Start of SUPPLIED INFORMATION
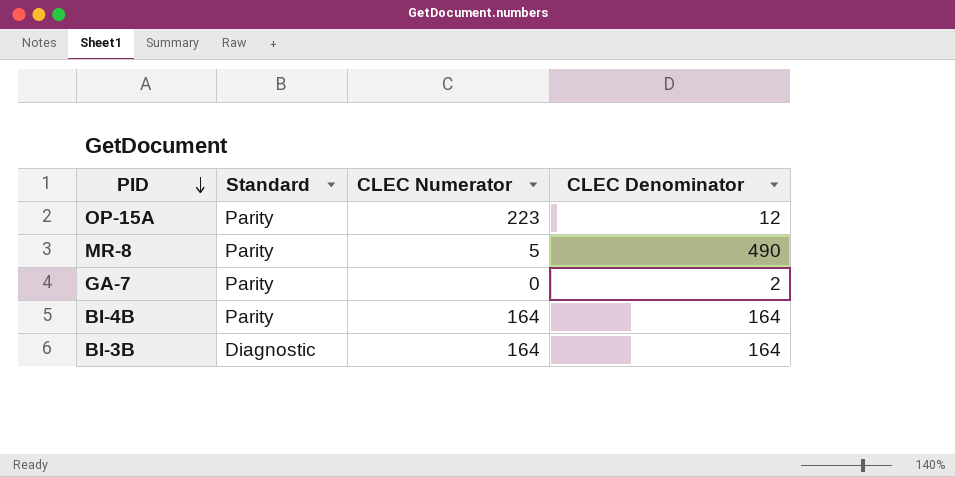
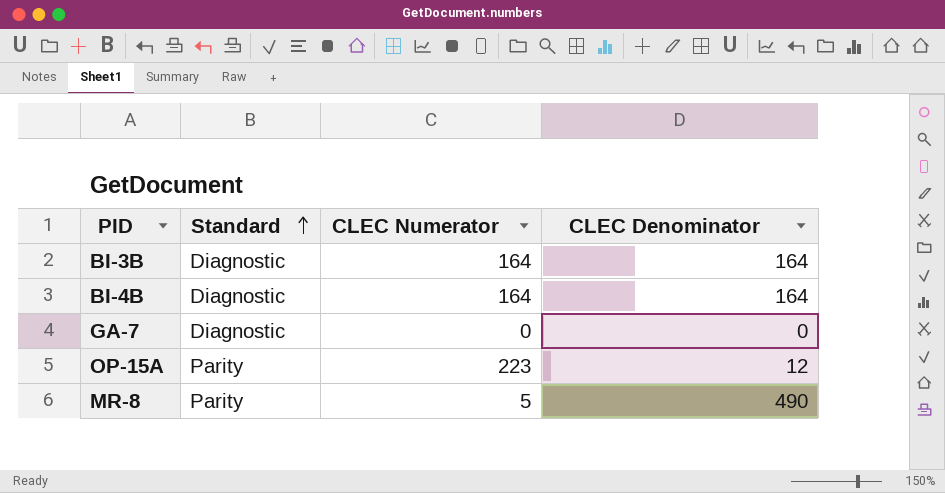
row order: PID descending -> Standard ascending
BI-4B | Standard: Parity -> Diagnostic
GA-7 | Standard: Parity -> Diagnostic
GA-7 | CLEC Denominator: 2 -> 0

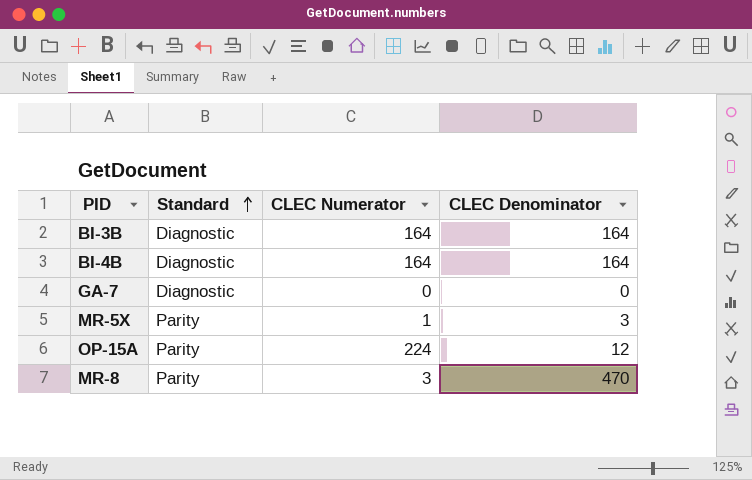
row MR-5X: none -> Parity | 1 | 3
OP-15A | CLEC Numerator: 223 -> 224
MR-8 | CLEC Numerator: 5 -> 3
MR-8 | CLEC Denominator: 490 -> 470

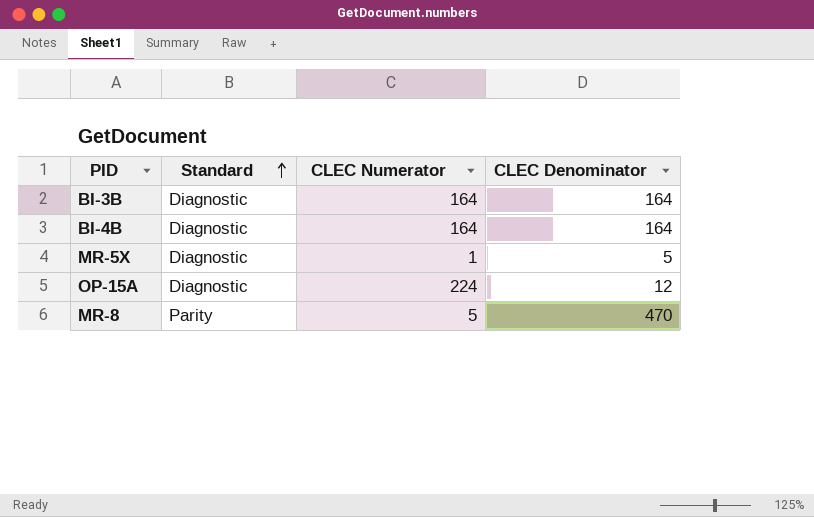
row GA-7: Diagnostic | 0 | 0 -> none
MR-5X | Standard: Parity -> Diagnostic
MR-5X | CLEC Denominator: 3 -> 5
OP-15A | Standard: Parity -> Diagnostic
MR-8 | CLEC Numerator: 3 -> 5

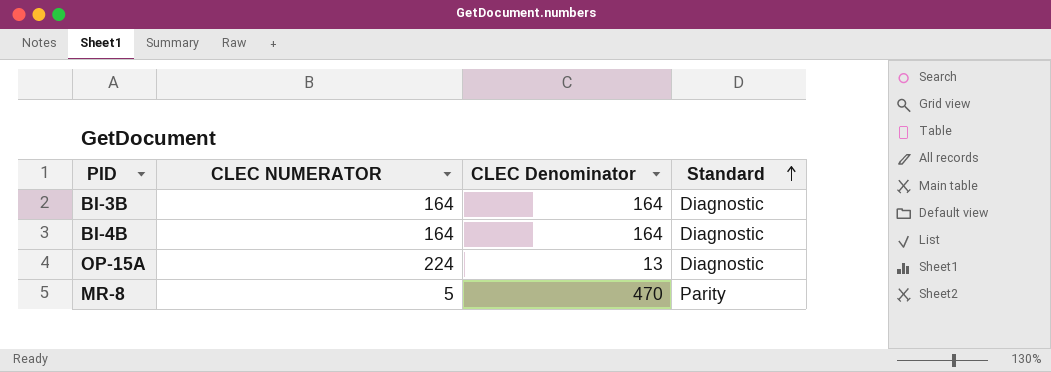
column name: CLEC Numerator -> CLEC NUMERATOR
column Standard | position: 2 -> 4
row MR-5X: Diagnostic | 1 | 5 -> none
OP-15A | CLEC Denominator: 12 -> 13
End of SUPPLIED INFORMATION
Start of SUPPLIED INFORMATION
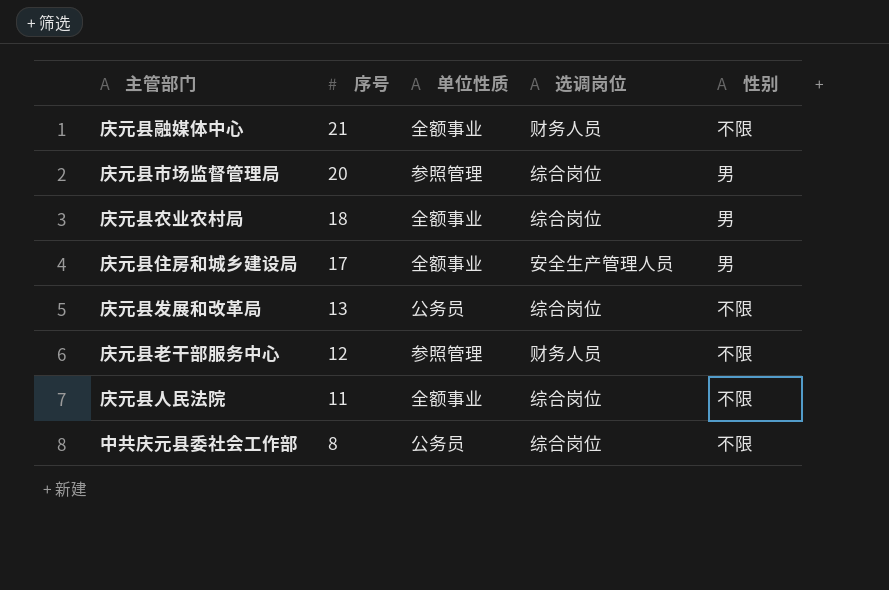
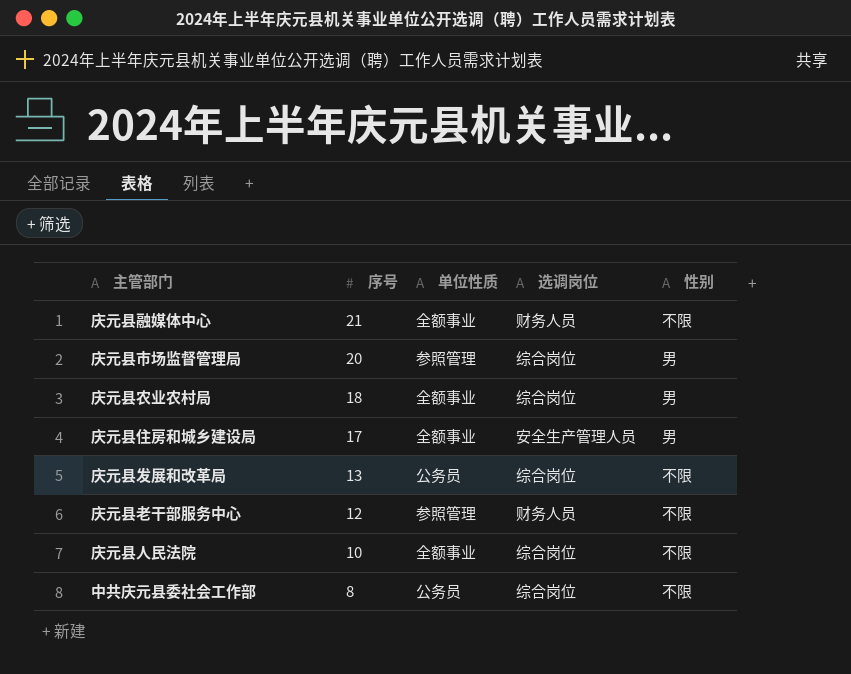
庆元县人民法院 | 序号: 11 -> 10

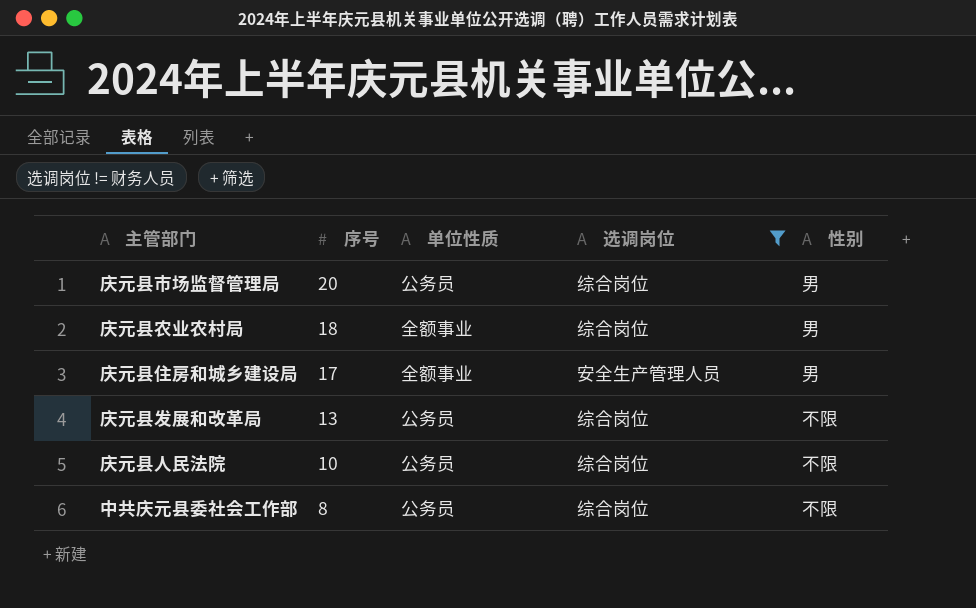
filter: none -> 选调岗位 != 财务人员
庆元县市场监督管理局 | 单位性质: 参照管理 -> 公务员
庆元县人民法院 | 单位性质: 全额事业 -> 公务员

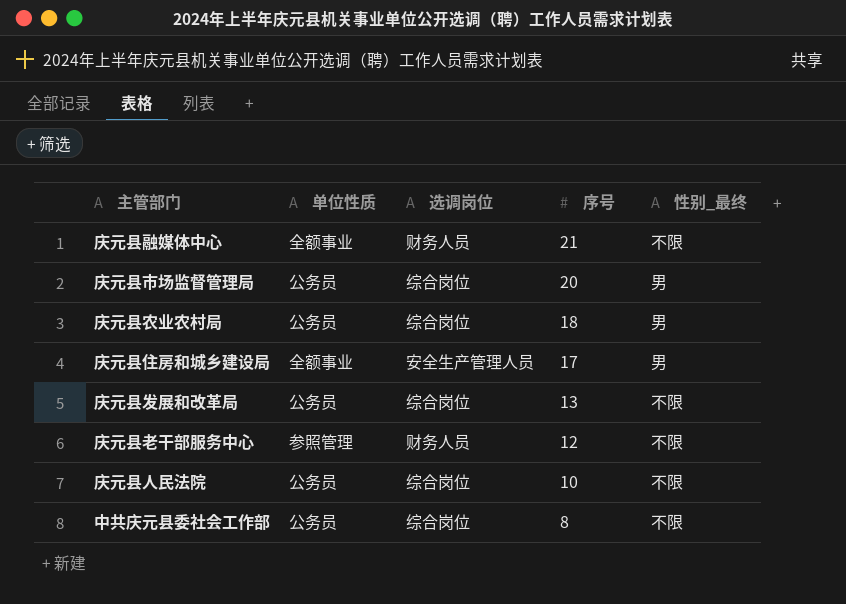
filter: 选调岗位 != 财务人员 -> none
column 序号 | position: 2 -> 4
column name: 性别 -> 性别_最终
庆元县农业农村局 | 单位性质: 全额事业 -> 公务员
End of SUPPLIED INFORMATION
Search the records for the word "全额事业" and return every line that holds it.

庆元县人民法院 | 单位性质: 全额事业 -> 公务员
庆元县农业农村局 | 单位性质: 全额事业 -> 公务员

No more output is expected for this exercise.